Just not in the same manner.
“He was clearly the trailblazer in this role,” said Tommy Roy, NBC golf’s executive producer. “It seems like there’s so many people out there who are ‘gotcha’ writers. They find a way to rip people and attack them. Tim wasn’t like that. He was so well respected.”
Rosaforte gradually built trust with the players – and a list of contacts that his colleagues would dream of having. It wasn’t the number of phones; it was the phone numbers he had that was so impressive.
“I used to kid Timmy, ‘How many U.S. Presidents do you have in there?’ ” said Golf Channel host Rich Lerner. “The question should have been, ‘Who don’t you have?’ The answer was ‘nobody.’
“And he was the last person to let you know about it. He wouldn’t brag like some journalists. There is not an ounce of conceit in him.”
Getting a phone number from the world’s top golfers in the 1980s and 1990s wasn’t easy – you had to build years of credibility — and it’s more difficult these days. Rosaforte kept himself relative with today’s stars through his hard work, perspective and knowledge of the game.
“You have to know when to toe the line between knowledge that you can divulge and you can’t,” Woods said. “I think Tim has done a fantastic job of that.”
In 2013, Rosaforte actually scooped the White House press corps when he broke the story that President Barack Obama was playing golf with Woods at the Floridian in Palm City.
Rosaforte’s only error came when he met President Obama on the range. “I patted him on the shoulder when he walked over,” Rosaforte said. “I didn’t know you weren’t supposed to touch a President.”

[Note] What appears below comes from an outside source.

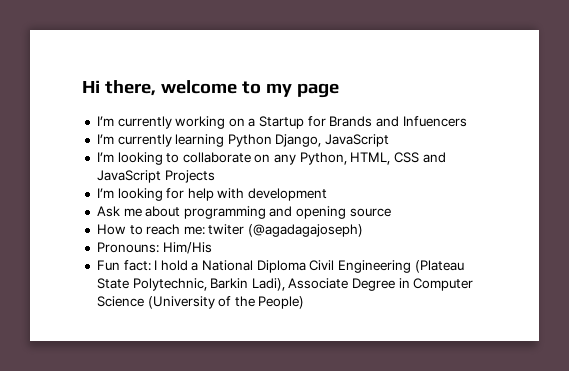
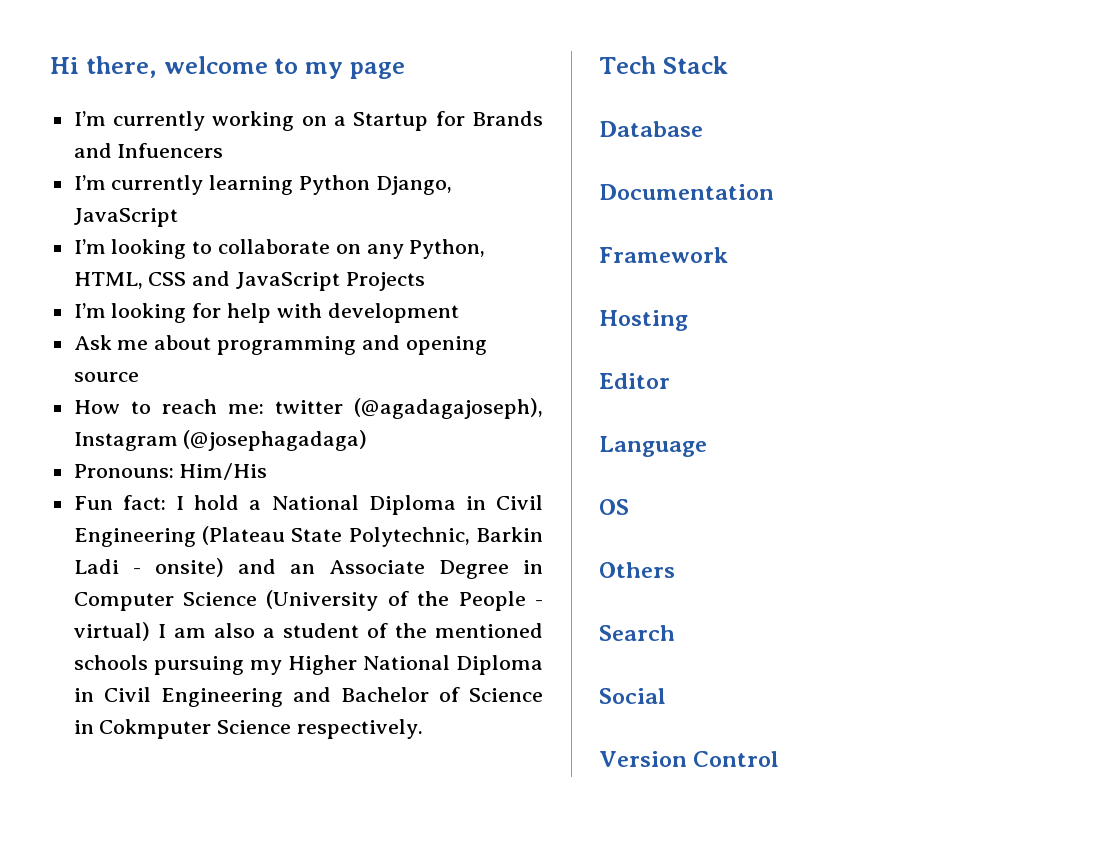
[208,224,364,237] twiter (@agadagajoseph) -> [274,398,543,419] [73,430,368,451] twitter (@agadagajoseph), Instagram (@josephagadaga)
(306, 266) none -> [465,496,486,510] in
[251,278,285,291] Ladi), -> [73,558,315,577] Ladi - onsite) and an
[258,296,305,309] People) -> [458,591,543,611] [73,622,543,641] [73,655,543,675] [73,687,543,707] [73,719,424,739] [599,56,728,74] [599,121,703,137] [599,184,774,200] [599,247,728,263] [599,310,688,331] [599,373,670,389] [599,436,707,457] [599,499,629,515] [599,562,675,578] [599,625,675,641] [599,688,666,704] [599,751,780,767] People - virtual) I am also a student of the mentioned schools pursuing my Higher National Diploma in Civil Engineering and Bachelor of Science in Cokmputer Science respectively. // Tech Stack // Database // Documentation // Framework // Hosting // Editor // Language // OS // Others // Search // Social // Version Control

Rosaforte wrote four books and served as the president of the Golf Writers Association of America. He was a 12-handicapper whose low-piercing shots were as direct as his opinions.
“You could always trust Timmy,” Ernie Els said. “He would ask the tough question, but he would always treat you fairly.”
Rosaforte started having memory-loss issues at the 2019 U.S. Open. He was taken off the air as doctors originally thought he was having anxiety issues. He was later diagnosed with early-onset Alzheimer’s and retired at the end of 2019.
Nantz, whose father died of Alzheimer’s, reached out to Rosaforte in 2020 to have him visit the Nantz National Alzheimer Center in Houston. Doctors determined the Alzheimer’s had advanced and decided against trying experimental treatment because of the potential side effects.
“Tim’s mind was razor sharp for so long and then, all of a sudden he was lost,” Nantz told the University of Rhode Island magazine. “Sadly, due to my own father’s own battle with this insidious disease, I know the heartache it has caused for all who love Tim. (Wife) Genevieve and the girls (Genna and Molly) have handled the caregiving side of this with beautiful grace.
“It’s the untold story of Alzheimer’s. There are more people whose lives are changed almost overnight than just the one who is suffering from the disease.”
Survivors include wife Genevieve, daughters Genna (Nick) Bezek, Molly (Mason) Colling, nephew Grayson, and grandchildren Graham, Finn and Saylor.
Memorial arrangements are pending.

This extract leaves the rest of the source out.